Tahun 1990 - 1995 aku kuliah di IAIN, ayahnda pun sering
mengunjungi rumah ilmu tersebut, malam-malam yang penuh dengan kaji ilmu dan
kaji hakikat dunia, umur, shalat, puasa, dan topik kajian yang berganti-ganti.
Momen indah ilmu dengan ayahnda sang tuan guru telah membuat malam-malamku
semakin berarti, dan pagi hari adalah momen kuliah juga berada pada lingkar
ilmu akademik. Memperpadukan malam dan siang telah menjadikan Ma'ruf remaja
yang semakin haus dengan ilmu Nya, Al-'Alim.

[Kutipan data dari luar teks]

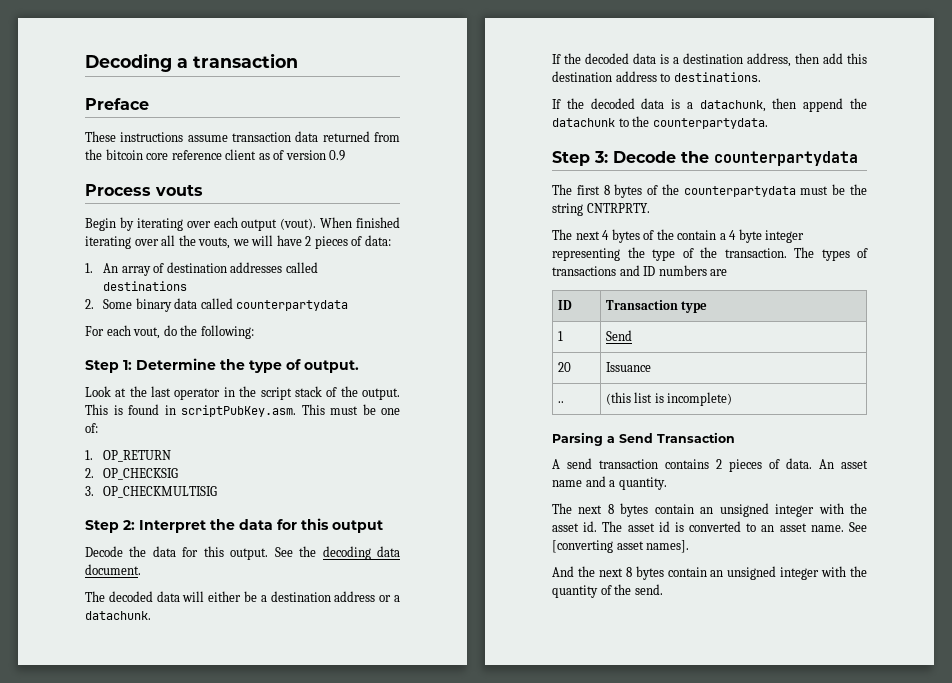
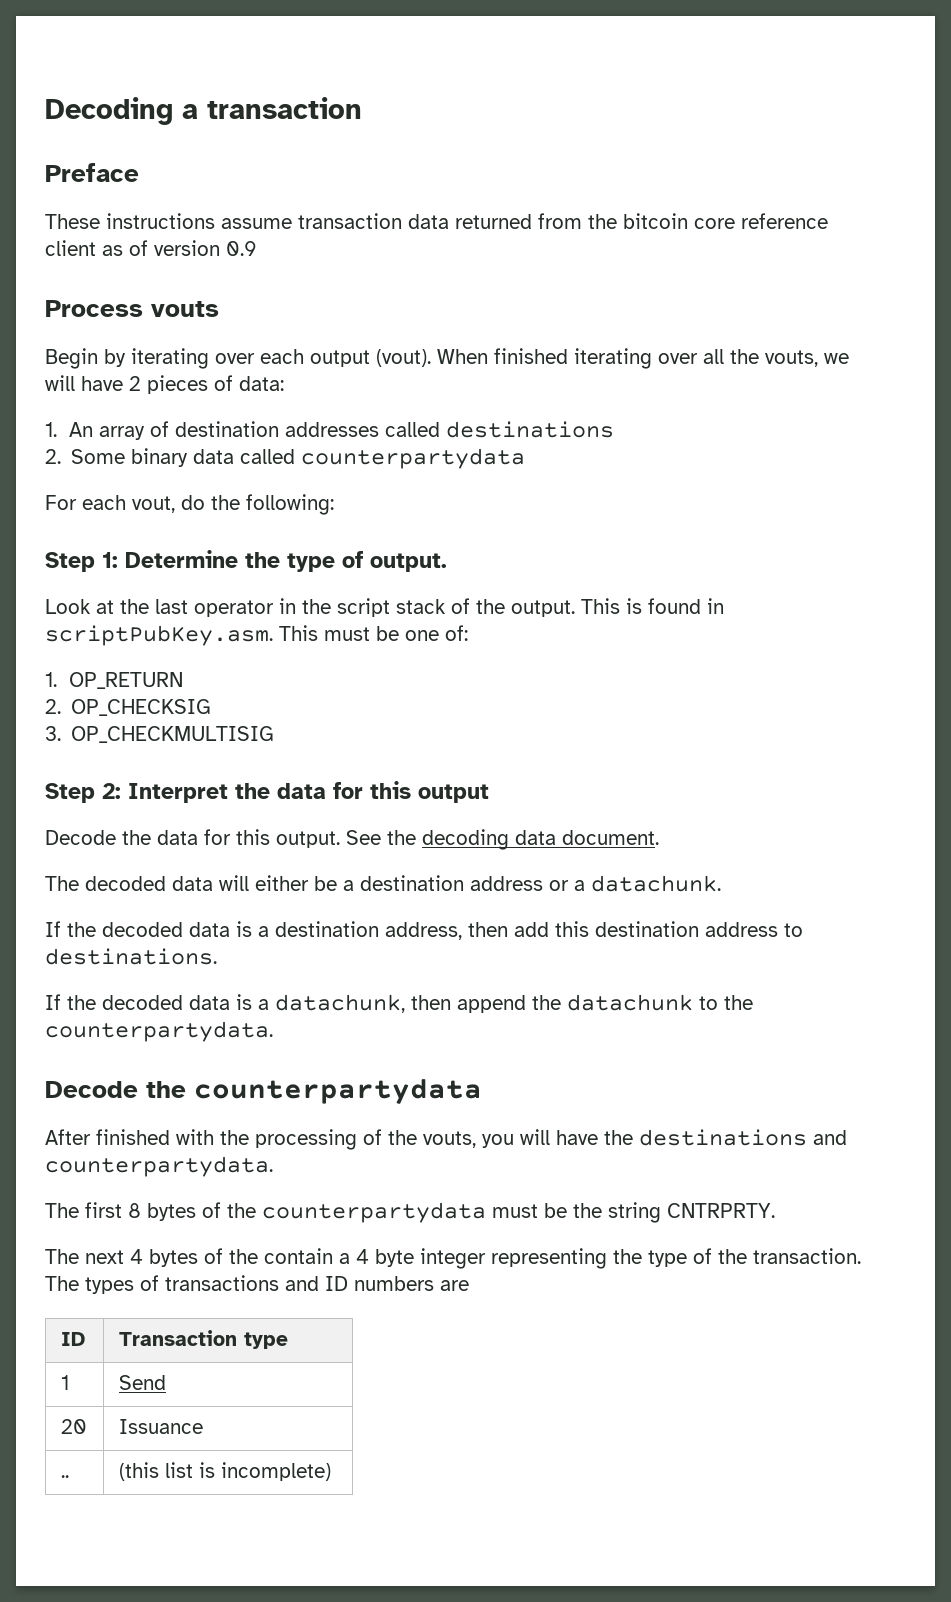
[552,151,608,166] Step 3: -> (273, 1031) none
(858, 158) none -> [45,1129,847,1150] [45,1156,273,1177] // After finished with the processing of the vouts, you will have the destinations and counterpartydata.
[552,432,735,446] [552,458,868,472] [552,476,667,490] [552,503,867,517] [552,521,867,532] [552,540,690,553] [552,566,867,580] [552,584,663,598] // Parsing a Send Transaction // A send transaction contains 2 pieces of data. An asset name and a quantity. // The next 8 bytes contain an unsigned integer with the asset id. The asset id is converted to an asset name. See [converting asset names]. // And the next 8 bytes contain an unsigned integer with the quantity of the send. -> (331, 1471) none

Zahran tak bisa terpisah dengan penulis, inilah jika kukenang
semakin rindu, tetapi raga telah memisahkan, semoga dipertemukan kembali di
altar ilmu penuh cahaya murni dan di bawah rindang serta cucuran embun mutiara
yang lembut dan basah di taman bunga surga Tuhan SWT. Sama seperti dulu lagi,
tenggelam dalam lautan cinta hikmah yang tinggi di sisi Nya. Zahran sungguh
mulia hidupmu, wafatmu sehingga Zahran bertemu dengan Diri Nya sang Jamil yang
dahulu sering kita bicarakan dalam
kajian Wahdah, terimakasih ayahku.
Kenangan ilmu inilah yang paling dahsyat sampai telah mengaliri air
di bola mataku yang tidak semua anak sekarang bisa merasakan getaran ilmu
seperti medan-medan magnetik yang saling tarik-menarik yang tersalurkan pada
hati ayahnda dan ananda. Inilah kenangan bangsal, pasar, rumah, surau sebagai
ruang-ruang pembelajaran generasi. Adalah Zahran telah tunai tugas sebagai
penyampai dan tugas-tugas kewalian di masyarakat. Surga menantimu ayahnda ku,
H. Zahran yang sangat 'alim. (Wallahu a'lam).